Health insurance is a very substantial cost for any employer, and it's not news that its cost has risen in steady annual double-digit increments. Health insurance inflation has forced some employers to scrap health benefits entirely, sending their workers into the growing ranks of the uninsured, even while the state and federal governments cut Medicare and Medicaid. Meanwhile, that same inflation has forced other employers to place larger shares of health premiums on workers' shoulders, or to decrease benefit levels, or to sharply raise co-pays, or a combination of all those actions.

Lansing, unfortunately, exacerbates health costs for the private sector.

It has legislated decreased competition among health insurers, while periodically mandating expanded coverage, further inflating premiums and either pushing employees' costs higher or pushing workers outside of coverage.

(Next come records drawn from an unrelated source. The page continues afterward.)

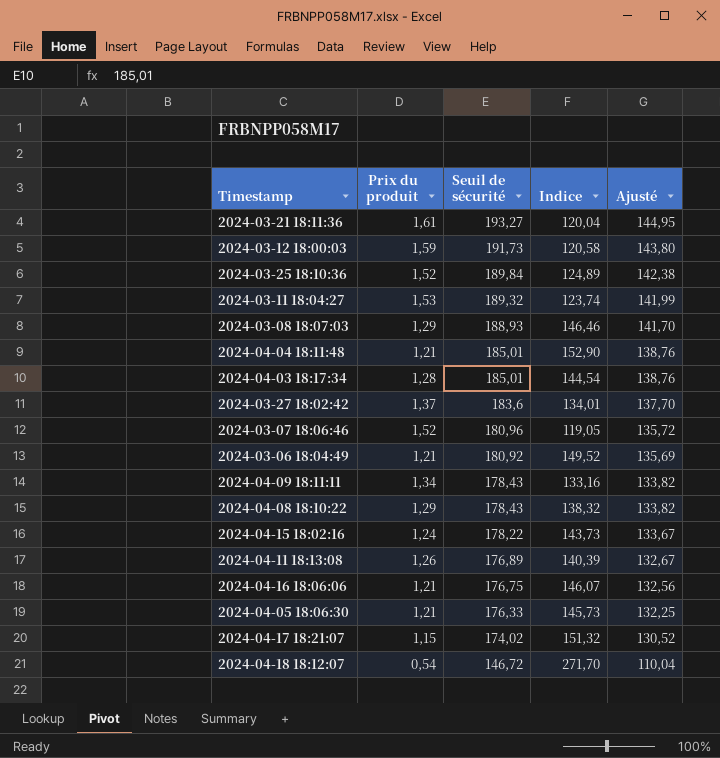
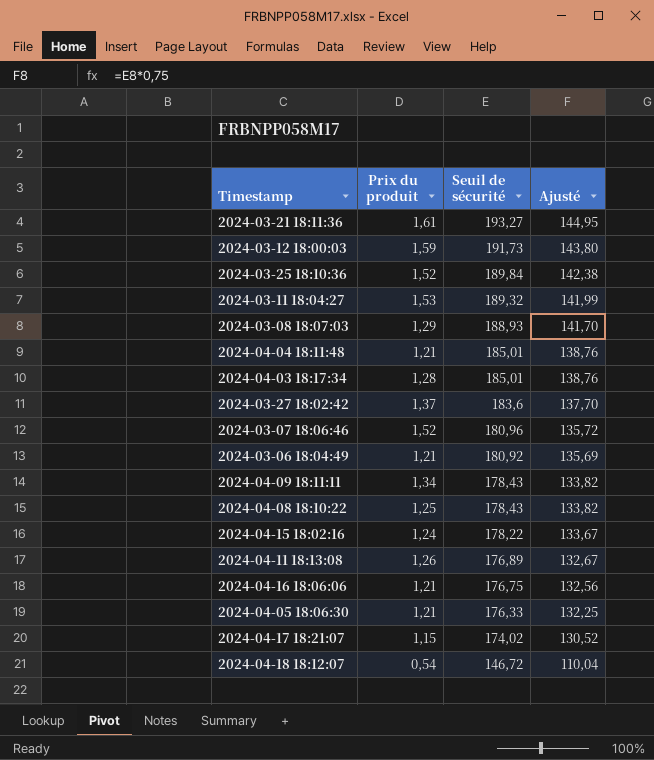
column Indice | formula: [Seuil de sécurité] / [Prix du produit] -> none
2024-04-08 18:10:22 | Prix du produit: 1,29 -> 1,25

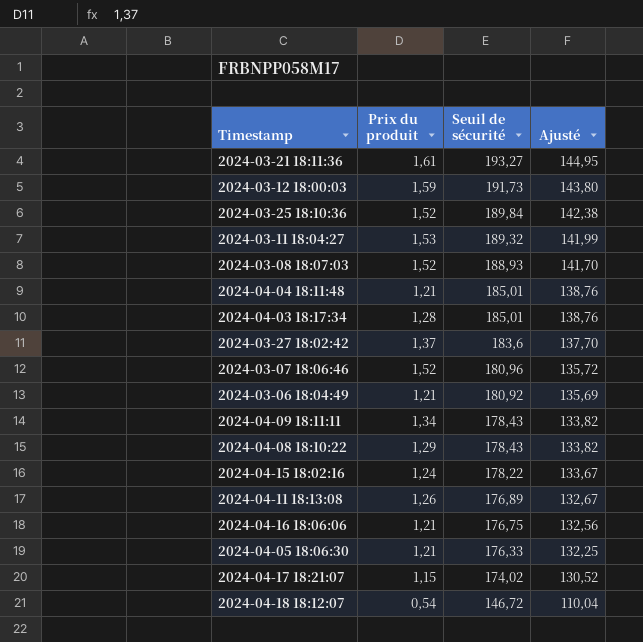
2024-03-08 18:07:03 | Prix du produit: 1,29 -> 1,52
2024-04-08 18:10:22 | Prix du produit: 1,25 -> 1,29

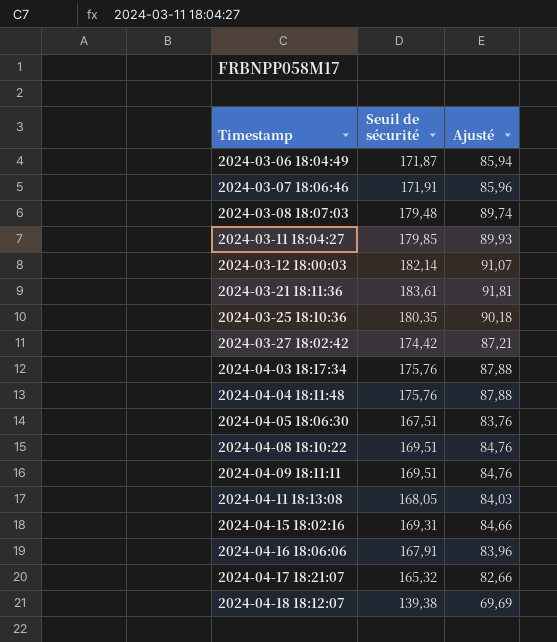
row order: Seuil de sécurité descending -> Timestamp ascending
column Prix du produit | position: 2 -> none
column Ajusté | formula: [Seuil de sécurité] * 0,75 -> [Seuil de sécurité] * 0,5
2024-03-06 18:04:49 | Seuil de sécurité: 180,92 -> 171,87
2024-03-07 18:06:46 | Seuil de sécurité: 180,96 -> 171,91
2024-03-08 18:07:03 | Seuil de sécurité: 188,93 -> 179,48
2024-03-11 18:04:27 | Seuil de sécurité: 189,32 -> 179,85
2024-03-12 18:00:03 | Seuil de sécurité: 191,73 -> 182,14
2024-03-21 18:11:36 | Seuil de sécurité: 193,27 -> 183,61
2024-03-25 18:10:36 | Seuil de sécurité: 189,84 -> 180,35
2024-03-27 18:02:42 | Seuil de sécurité: 183,6 -> 174,42
2024-04-03 18:17:34 | Seuil de sécurité: 185,01 -> 175,76
2024-04-04 18:11:48 | Seuil de sécurité: 185,01 -> 175,76
2024-04-05 18:06:30 | Seuil de sécurité: 176,33 -> 167,51
2024-04-08 18:10:22 | Seuil de sécurité: 178,43 -> 169,51
2024-04-09 18:11:11 | Seuil de sécurité: 178,43 -> 169,51
2024-04-11 18:13:08 | Seuil de sécurité: 176,89 -> 168,05
2024-04-15 18:02:16 | Seuil de sécurité: 178,22 -> 169,31
2024-04-16 18:06:06 | Seuil de sécurité: 176,75 -> 167,91
2024-04-17 18:21:07 | Seuil de sécurité: 174,02 -> 165,32
2024-04-18 18:12:07 | Seuil de sécurité: 146,72 -> 139,38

Too, Lansing taxes the health insurance premiums that private sector employers pay, an insane provision that again pushes rates up or people out, or both.

But what has Lansing done, either under this or the previous administration, to retool its own finances to serve taxpaying constituents instead of pandering to state employees and dependents?

How are those thousands of people on the state payroll sharing the sacrifices of their fellow citizens in the private sector? Why aren't they, like private sector workers, paying a quarter to a half of their own health insurance premiums?

This is an issue nobody in Lansing seems to want to touch or discuss. When legislators are asked this question, they flinch and mutter quickly that nobody's considered that idea.

No kidding.

In one session the Business Journal covered, Granholm mumbled about the need to retain highly qualified people to carry on the public's business. Baloney! The layoff-proof civil service sector isn't about to start resigning.

The state's business, first and last, is the Michigan public. Lansing cannot balance Michigan's budget by trimming civil service health coverage for state employees, but such trimming certainly would help and show the administration is willing to discipline its own finances in the very difficult way every business must.

And coupled with the immediate cessation of taxes upon health premiums, Lansing also could show that, at last, it is genuinely serious about a very real problem affecting every citizen.